## Task brief
Only the lines from the one holding "margin-left:5px; font-weight:bold; cursor:pointer;" to the end of the data should be echoed, exactly as they appear, minus the pictures.
++++ Exercise data
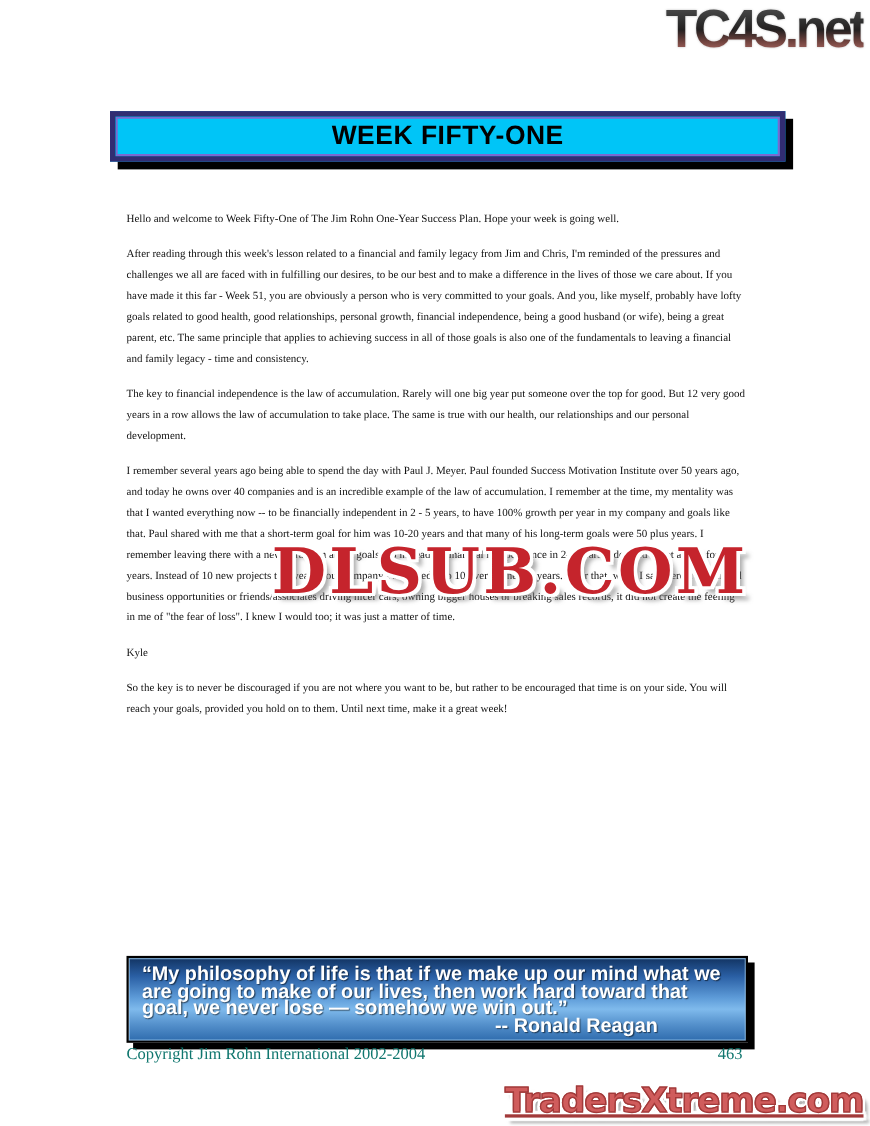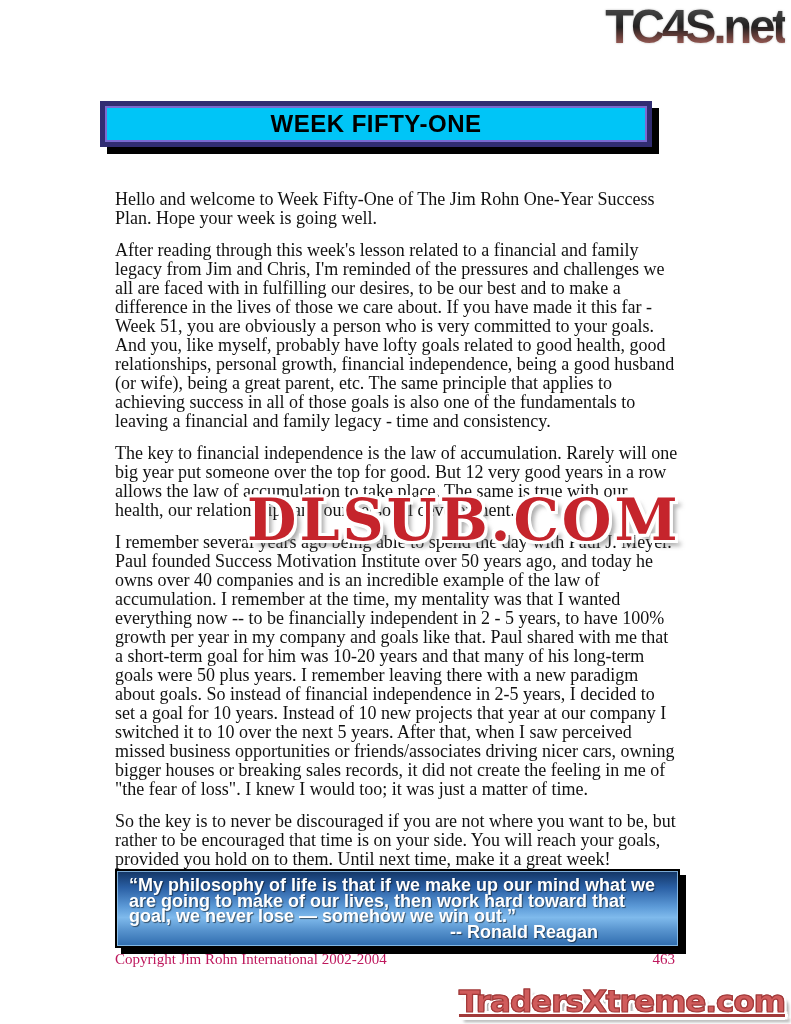--- a/index.html
+++ b/index.html
@@ -22,7 +22,7 @@
 
   
   .banner {
-    position:absolute; left:100px; top:101px; width:552px; height:46px;
+    position:absolute; left:100px; top:101px; width:614px; height:46px;
     background:#00c5f7; border:5px solid #312d72;
     box-shadow: inset 0 0 0 2px #7a6ad0, 7px 7px 0 0 #000000;
     display:flex; align-items:center; justify-content:center;

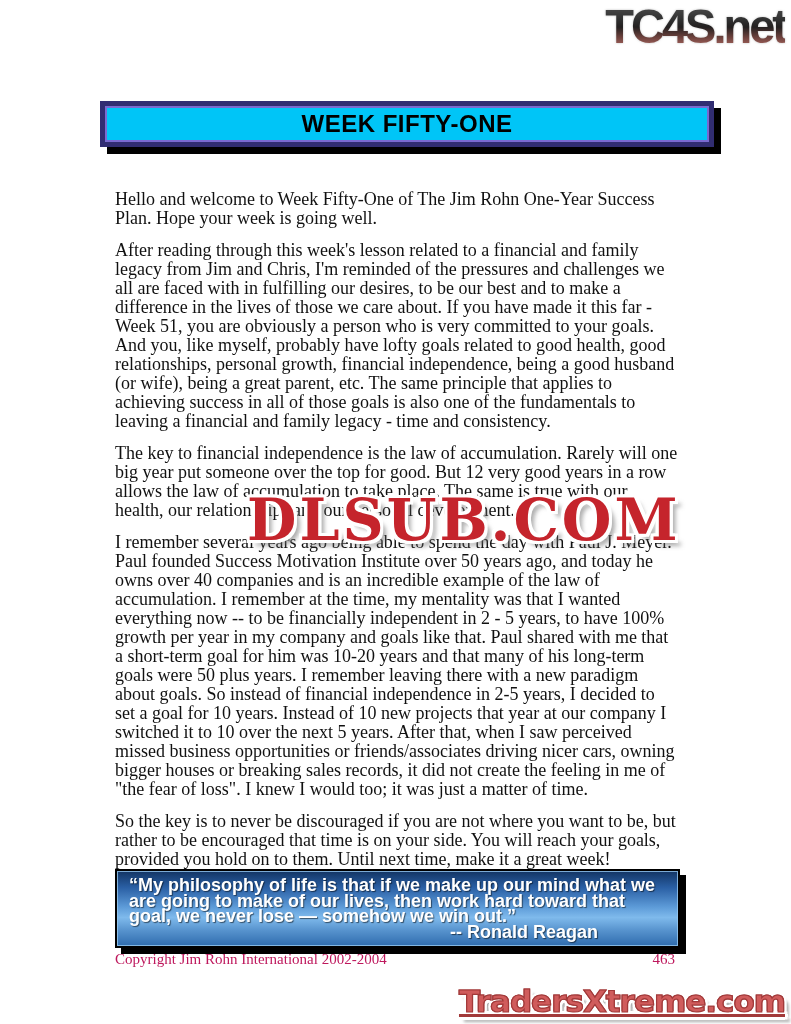--- a/index.html
+++ b/index.html
@@ -35,7 +35,7 @@
   
   .content {
     position:absolute; left:115px; top:190px; width:563px;
-    font-size:18px; line-height:19px; color:#111; text-align:left;
+    font-size:10px; line-height:19px; color:#111; text-align:left;
   }
   .content p { margin:0 0 13px 0; }
 

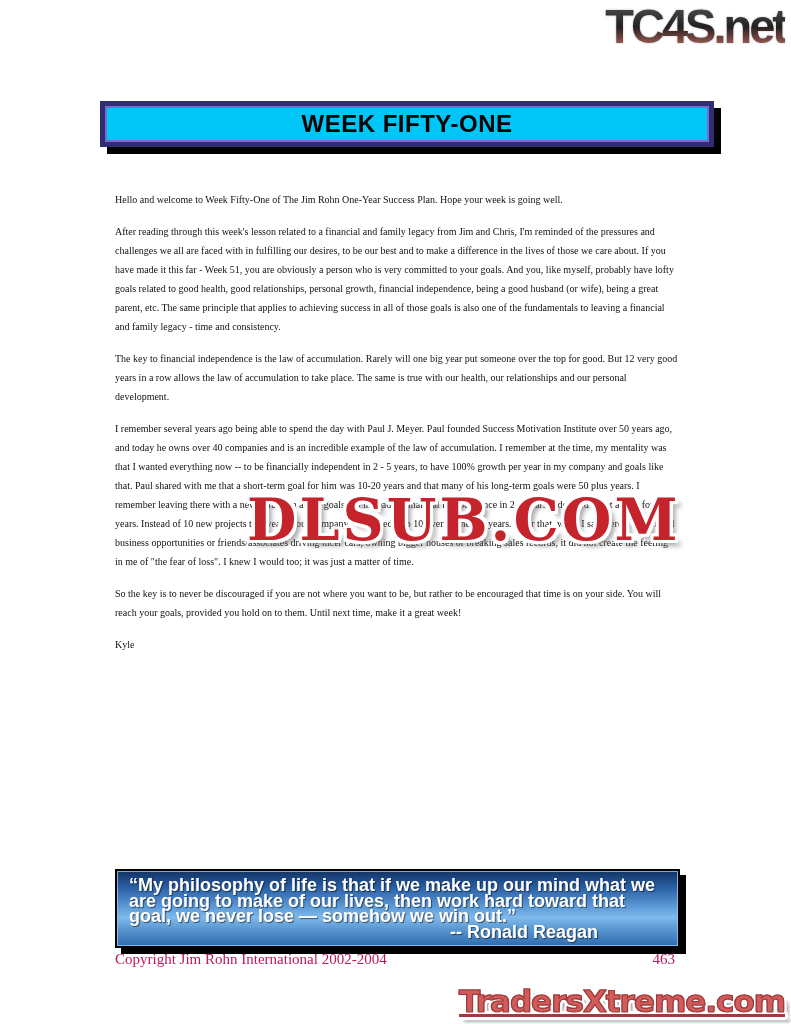--- a/index.html
+++ b/index.html
@@ -99,8 +99,8 @@
     <p>After reading through this week's lesson related to a financial and family legacy from Jim and Chris, I'm reminded of the pressures and challenges we all are faced with in fulfilling our desires, to be our best and to make a difference in the lives of those we care about. If you have made it this far - Week 51, you are obviously a person who is very committed to your goals. And you, like myself, probably have lofty goals related to good health, good relationships, personal growth, financial independence, being a good husband (or wife), being a great parent, etc. The same principle that applies to achieving success in all of those goals is also one of the fundamentals to leaving a financial and family legacy - time and consistency.</p>
     <p>The key to financial independence is the law of accumulation. Rarely will one big year put someone over the top for good. But 12 very good years in a row allows the law of accumulation to take place. The same is true with our health, our relationships and our personal development.</p>
     <p>I remember several years ago being able to spend the day with Paul J. Meyer. Paul founded Success Motivation Institute over 50 years ago, and today he owns over 40 companies and is an incredible example of the law of accumulation. I remember at the time, my mentality was that I wanted everything now -- to be financially independent in 2 - 5 years, to have 100% growth per year in my company and goals like that. Paul shared with me that a short-term goal for him was 10-20 years and that many of his long-term goals were 50 plus years. I remember leaving there with a new paradigm about goals. So instead of financial independence in 2-5 years, I decided to set a goal for 10 years. Instead of 10 new projects that year at our company I switched it to 10 over the next 5 years. After that, when I saw perceived missed business opportunities or friends/associates driving nicer cars, owning bigger houses or breaking sales records, it did not create the feeling in me of "the fear of loss". I knew I would too; it was just a matter of time.</p>
+    <p>Kyle</p>
     <p>So the key is to never be discouraged if you are not where you want to be, but rather to be encouraged that time is on your side. You will reach your goals, provided you hold on to them. Until next time, make it a great week!</p>
-    <p>Kyle</p>
   </div>
 
   <div class="dlsub">DLSUB.COM</div>

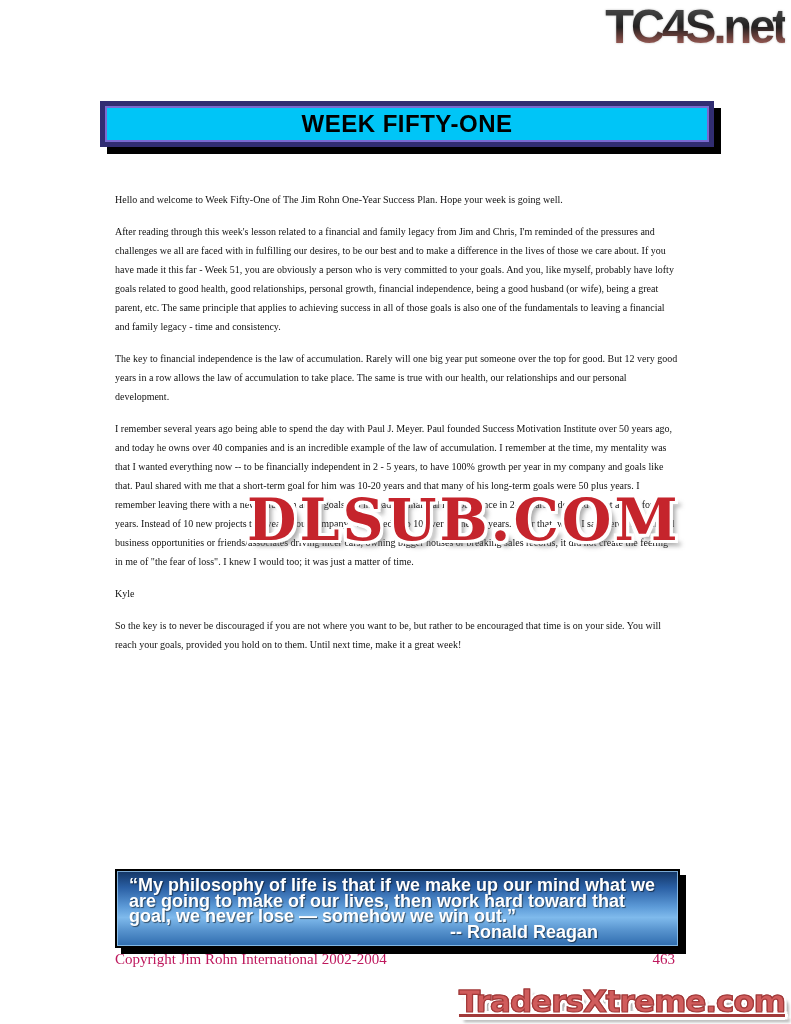--- a/index.html
+++ b/index.html
@@ -67,7 +67,7 @@
   .footer {
     position:absolute; left:115px; top:951px; width:560px;
     display:flex; justify-content:space-between;
-    font-size:15px; color:#be185d;gap:40px;
+    font-size:15px; color:#0f766e;gap:40px;
   }
 
   

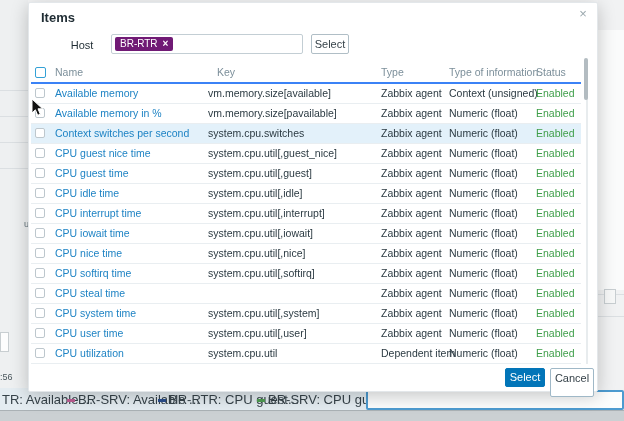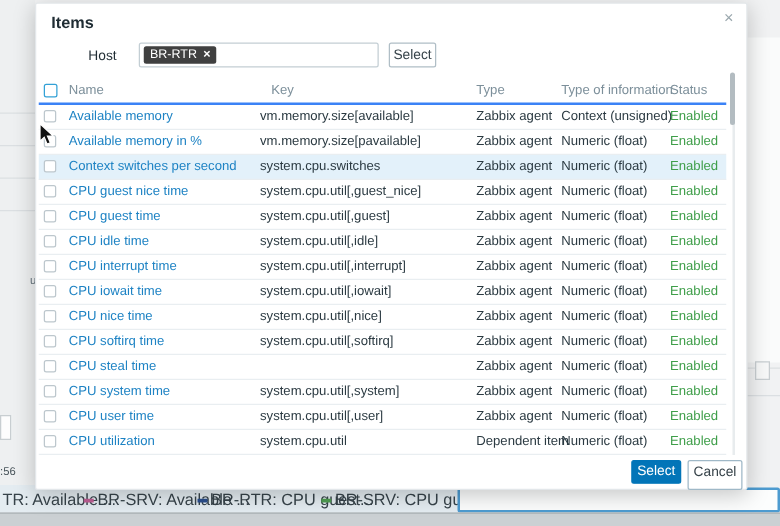--- a/index.html
+++ b/index.html
@@ -37,7 +37,7 @@
   .host-input { position:absolute; left:82px; top:31px; width:192px; height:20px;
                 border:1px solid #c3ced4; border-radius:2px; background:#fff; }
   .chip { position:absolute; left:3px; top:2px; height:14px; line-height:14px;
-          background:#404040; color:#fff; font-size:10px; padding:0 5px;
+          background:#701a75; color:#fff; font-size:10px; padding:0 5px;
           border-radius:2px; white-space:nowrap; }
   .chip-x { margin-left:5px; font-weight:bold; cursor:pointer; }
   .btn-alt { position:absolute; height:20px; background:#fff; border:1px solid #b0bec6;

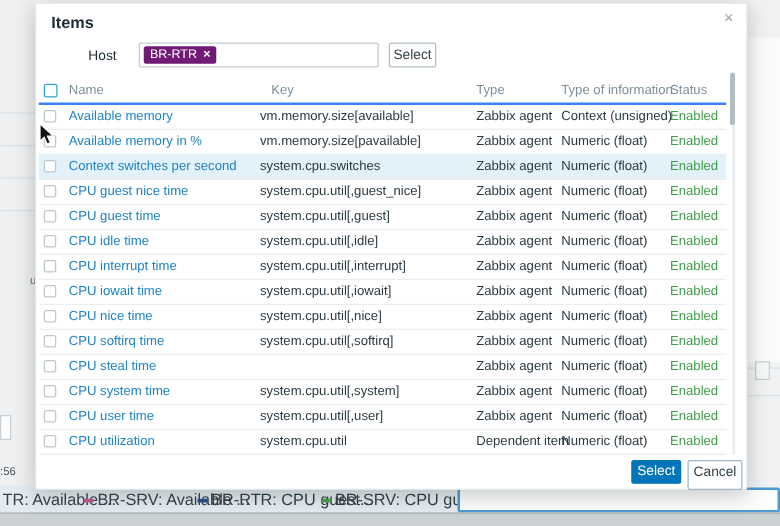--- a/index.html
+++ b/index.html
@@ -70,7 +70,7 @@
   .btn-primary { position:absolute; left:476px; top:365px; width:40px; height:19px;
                  background:#0275b8; border:1px solid #0275b8; border-radius:2px;
                  color:#fff; font-size:11px; text-align:center; line-height:17px; cursor:pointer; }
-  .btn-cancel { left:521px; top:365px; width:44px; height:24px; border-color:#9fb8c7; }
+  .btn-cancel { left:521px; top:365px; width:44px; height:29px; border-color:#9fb8c7; }
 
   .cursor { position:absolute; left:31px; top:98px; z-index:50; }
 </style>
++++++++
## Solution
   .chip-x { margin-left:5px; font-weight:bold; cursor:pointer; }
   .btn-alt { position:absolute; height:20px; background:#fff; border:1px solid #b0bec6;

--- a/index.html
+++ b/index.html
@@ -70,7 +70,7 @@
   .btn-primary { position:absolute; left:476px; top:365px; width:40px; height:19px;
                  background:#0275b8; border:1px solid #0275b8; border-radius:2px;
                  color:#fff; font-size:11px; text-align:center; line-height:17px; cursor:pointer; }
-  .btn-cancel { left:521px; top:365px; width:44px; height:24px; border-color:#9fb8c7; }
+  .btn-cancel { left:521px; top:365px; width:44px; height:29px; border-color:#9fb8c7; }
 
   .cursor { position:absolute; left:31px; top:98px; z-index:50; }
 </style>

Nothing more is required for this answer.